Frank Sargeson is one of the greatest names in New Zealand’s literary history. But if it hadn’t been for his arrest and two years suspended sentence for homosexuality, the world would never have heard the name.
After his 1929 conviction, partly to hide his record, the then-Norris Frank Davey changed his name to Sargeson. Yesterday, justice minister Amy Adams that men convicted of homosexuality when it was considered a crime, until 1986, will soon be able to have their records cleared.
Adams announced a scheme to wipe clean the criminal records of people convicted of indecency, sodomy or providing a place for homosexual acts. She apologised to those who’d been convicted but said they would not receive any compensation.
The scheme is broadly supported by MPs and is expected to be approved by Parliament in time to start next year.
Adams estimated about 1000 living gay men would be eligible to have their convictions quashed. Families can apply on behalf of the deceased.
In New Zealand, homosexuality was decriminalised in 1986 and same-sex marriage legalised in 2013. Sex between women was never explicitly illegal under New Zealand law.
“There is no doubt that homosexual New Zealanders who were convicted and branded as criminals for consensual activity suffered tremendous hurt and stigma,” Adams told reporters. “We are sorry for what those men and their families have gone through.”
Adams said it was possible to look back and question whether it should have been done earlier.
“We think this is a case where society is strongly of the view now that this should not have been regarded as a conviction, even though that was the law at the time,” she said.
Those with convictions will still need to apply to have them wiped and have their cases assessed. That is because the law at the time didn’t distinguish between consensual and non-consensual homosexual activity, Adams said.
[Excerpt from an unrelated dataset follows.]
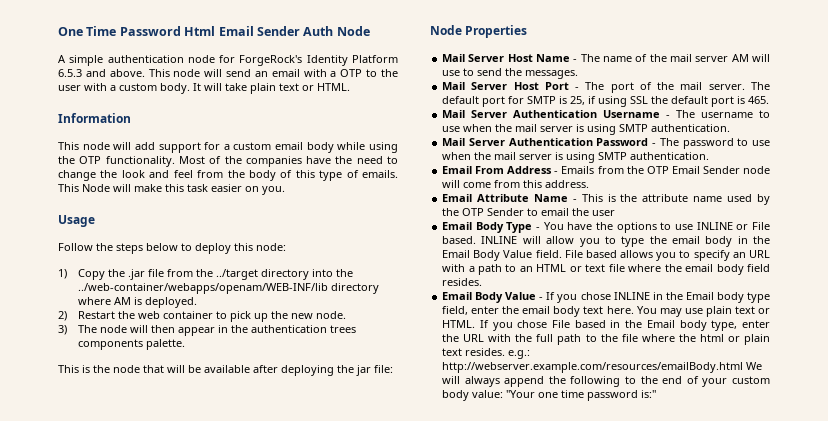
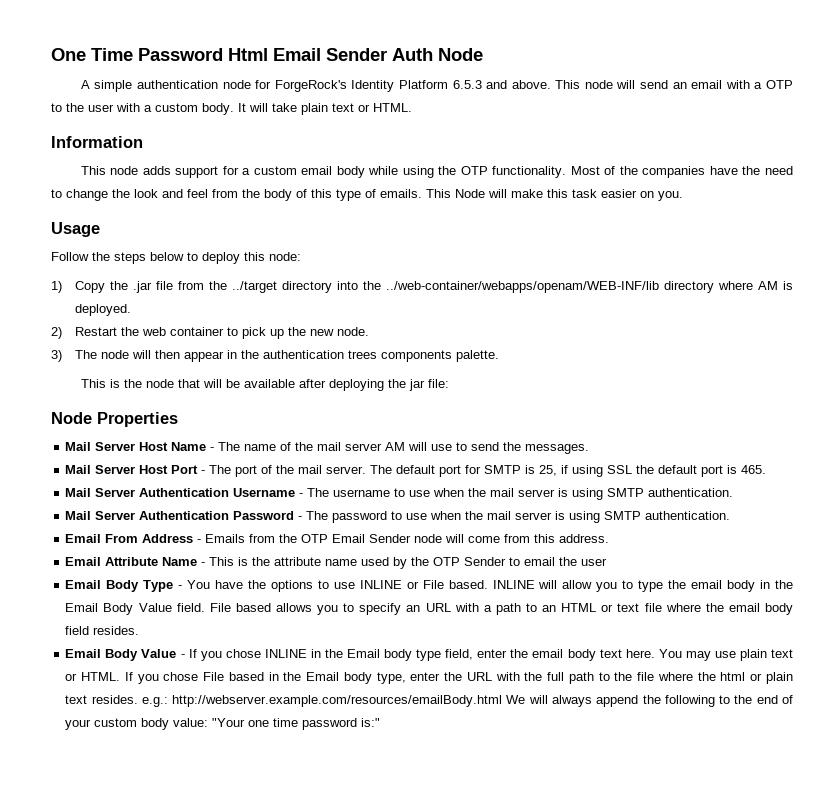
- This node will add support for a custom email body while using the OTP functionality.
+ This node adds support for a custom email body while using the OTP functionality.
The announcement comes after years of lobbying and a number of false starts.
Green Party MP Kevin Hague raised the issue with former justice minister Judith Collins some years ago. When Adams replaced Collins in 2014, she said she was open to resuming talks.
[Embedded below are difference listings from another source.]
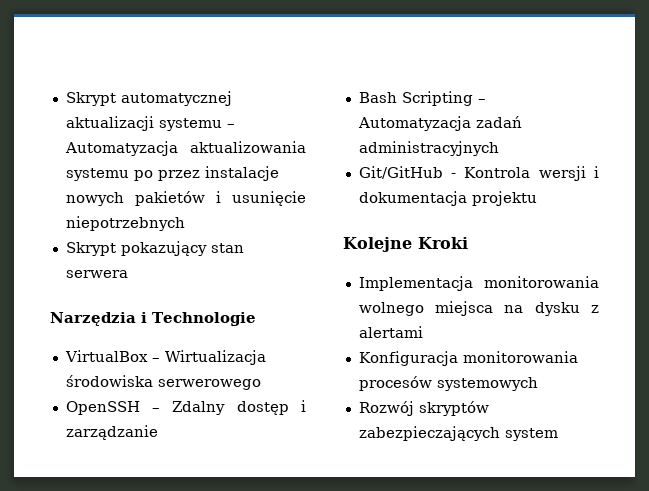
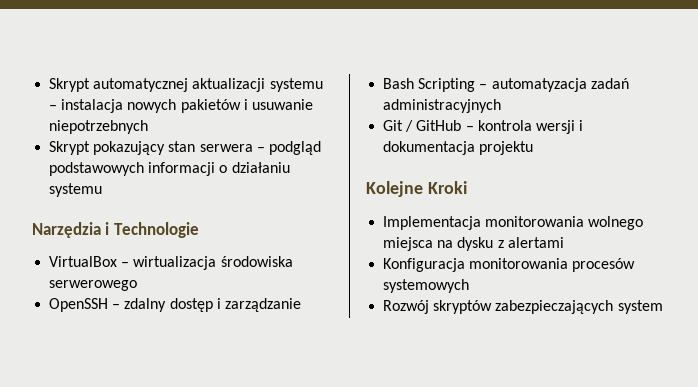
- Skrypt automatycznej aktualizacji systemu – Automatyzacja aktualizowania systemu po przez instalacje nowych pakietów i usunięcie niepotrzebnych
+ Skrypt automatycznej aktualizacji systemu – instalacja nowych pakietów i usuwanie niepotrzebnych
- Skrypt pokazujący stan serwera
+ Skrypt pokazujący stan serwera – podgląd podstawowych informacji o działaniu systemu
- VirtualBox – Wirtualizacja środowiska serwerowego
+ VirtualBox – wirtualizacja środowiska serwerowego
- OpenSSH – Zdalny dostęp i zarządzanie
+ OpenSSH – zdalny dostęp i zarządzanie
- Bash Scripting – Automatyzacja zadań administracyjnych
+ Bash Scripting – automatyzacja zadań administracyjnych
- Git/GitHub - Kontrola wersji i dokumentacja projektu
+ Git / GitHub – kontrola wersji i dokumentacja projektu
In late 2015 Adams ruled out any “broad-brush” wiping of historical homosexual convictions, saying 80% of those convicted would still have broken a current law, while it was difficult to assess how many of the remainder would now be legal.
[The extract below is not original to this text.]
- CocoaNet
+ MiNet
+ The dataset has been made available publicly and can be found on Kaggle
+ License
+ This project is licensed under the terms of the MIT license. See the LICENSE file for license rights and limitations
Her issue was with distinguishing between convictions for consensual and non-consensual acts.
Openly gay opposition MP Grant Robertson supported yesterday’s move. “This is really good news,” he tweeted. “Congrats to Amy Adams on righting this long-standing wrong.”
David Seymour, leader of Act, the right-wing conservative party that supports the centre-right government, said it’s “absolutely the right thing to do”.
It’s wrong that some men have been unfairly vilified for three decades based on outdated offences, he said.
One man who could apply to have his record erased tweeted: “Great idea, but it needs to be more than just convictions. Should be all records of arrests, interviews, details taken etc. My name and address was taken a very long time ago on suspicion of being gay. I’ve heard recently that’s still on file against my name.”
If a person’s application is approved, government records will be amended so the conviction does not appear in criminal history checks and they will be entitled to declare they have no such conviction.
Adams said the affected men have suffered the stigma of being labelled criminals, having to mention it on job application forms.
A range of countries have gone through this pardoning process recently. The UK did it last month. Four of the eight Australian jurisdictions allow those convicted of historical consensual male same-sex sexual activity to apply for the conviction to be expunged – South Australia (2013), New South Wales (2014), Victoria (2015) and ACT (2015).